══ EXERCISE DATA
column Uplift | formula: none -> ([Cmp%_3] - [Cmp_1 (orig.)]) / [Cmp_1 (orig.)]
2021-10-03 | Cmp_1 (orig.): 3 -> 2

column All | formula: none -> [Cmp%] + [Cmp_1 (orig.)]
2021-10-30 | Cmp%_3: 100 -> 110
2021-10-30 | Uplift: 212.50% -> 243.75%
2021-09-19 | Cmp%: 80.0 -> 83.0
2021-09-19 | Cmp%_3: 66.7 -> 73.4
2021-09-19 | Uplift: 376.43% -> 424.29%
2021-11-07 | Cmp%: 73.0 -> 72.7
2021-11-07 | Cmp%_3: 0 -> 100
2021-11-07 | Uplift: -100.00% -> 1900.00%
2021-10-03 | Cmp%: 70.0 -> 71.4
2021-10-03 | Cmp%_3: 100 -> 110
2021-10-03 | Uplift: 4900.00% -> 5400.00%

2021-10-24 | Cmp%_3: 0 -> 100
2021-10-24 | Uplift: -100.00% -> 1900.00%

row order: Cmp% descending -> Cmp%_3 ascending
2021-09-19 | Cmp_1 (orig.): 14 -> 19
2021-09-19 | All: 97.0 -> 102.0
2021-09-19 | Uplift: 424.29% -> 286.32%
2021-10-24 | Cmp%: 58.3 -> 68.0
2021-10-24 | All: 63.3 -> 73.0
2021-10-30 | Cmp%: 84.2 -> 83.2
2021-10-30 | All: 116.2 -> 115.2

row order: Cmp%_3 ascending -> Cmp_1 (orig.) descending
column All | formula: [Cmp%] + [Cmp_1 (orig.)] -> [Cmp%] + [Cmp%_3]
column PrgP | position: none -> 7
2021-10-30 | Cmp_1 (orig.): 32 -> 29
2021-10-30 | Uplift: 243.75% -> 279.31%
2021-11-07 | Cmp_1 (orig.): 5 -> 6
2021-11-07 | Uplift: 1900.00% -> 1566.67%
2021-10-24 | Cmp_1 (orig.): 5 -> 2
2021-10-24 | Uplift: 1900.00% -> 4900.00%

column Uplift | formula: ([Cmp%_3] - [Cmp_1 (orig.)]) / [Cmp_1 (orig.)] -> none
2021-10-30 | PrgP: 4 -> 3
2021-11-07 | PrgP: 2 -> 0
════
══ EXERCISE DATA
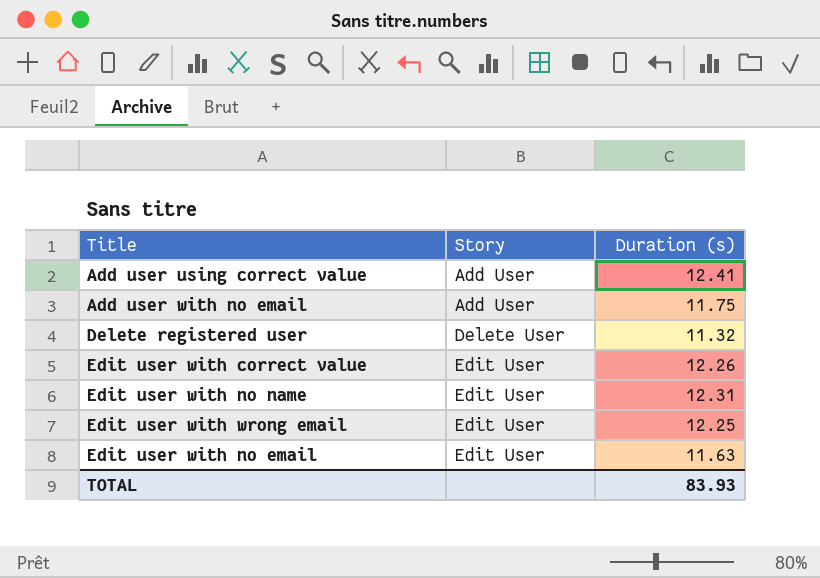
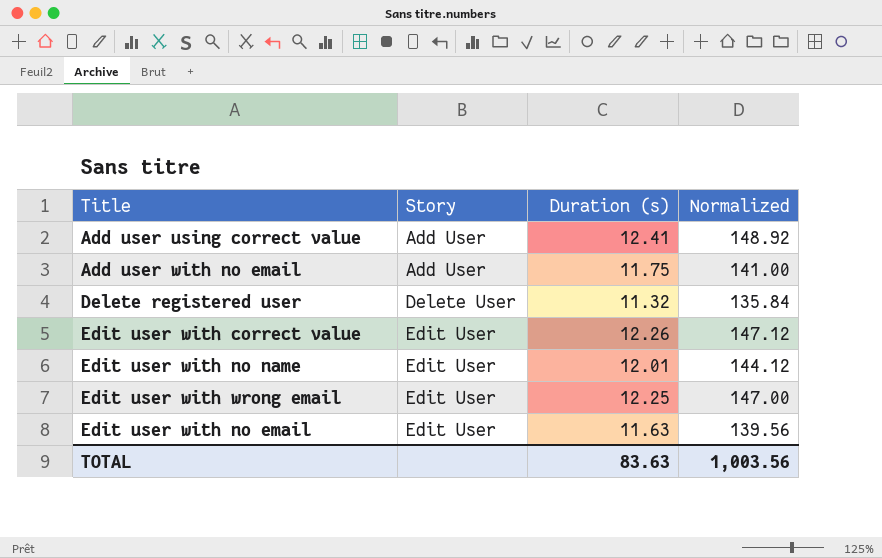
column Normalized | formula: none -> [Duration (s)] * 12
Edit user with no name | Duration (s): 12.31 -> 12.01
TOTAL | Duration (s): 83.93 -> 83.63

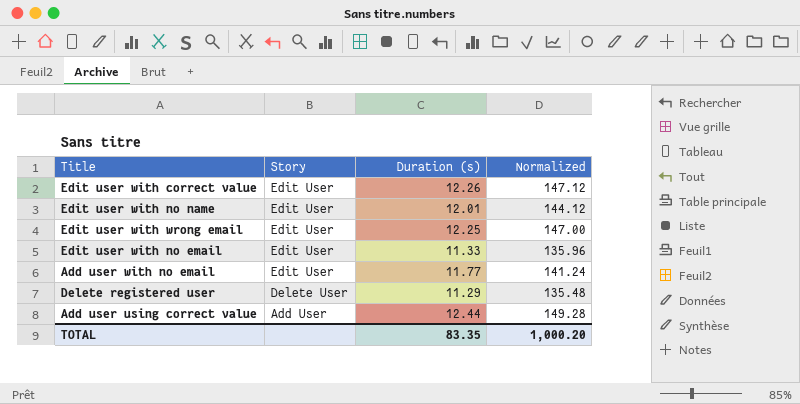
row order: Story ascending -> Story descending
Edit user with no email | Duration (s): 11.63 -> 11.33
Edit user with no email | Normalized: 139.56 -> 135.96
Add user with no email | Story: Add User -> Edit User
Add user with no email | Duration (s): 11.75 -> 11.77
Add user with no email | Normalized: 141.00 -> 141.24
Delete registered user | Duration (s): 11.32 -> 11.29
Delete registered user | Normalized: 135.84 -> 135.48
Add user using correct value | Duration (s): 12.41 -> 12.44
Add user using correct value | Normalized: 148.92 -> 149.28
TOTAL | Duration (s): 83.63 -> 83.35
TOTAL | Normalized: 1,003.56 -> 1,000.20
════
Produce only the lines from the line containing "TOTAL | Duration (s): 83.63 -> 83.35" through the line containing "TOTAL | Normalized: 1,003.56 -> 1,000.20", inclusive of both, exactly as they stand in the entries above.

| RESPONSE TO THIS TASK |
TOTAL | Duration (s): 83.63 -> 83.35
TOTAL | Normalized: 1,003.56 -> 1,000.20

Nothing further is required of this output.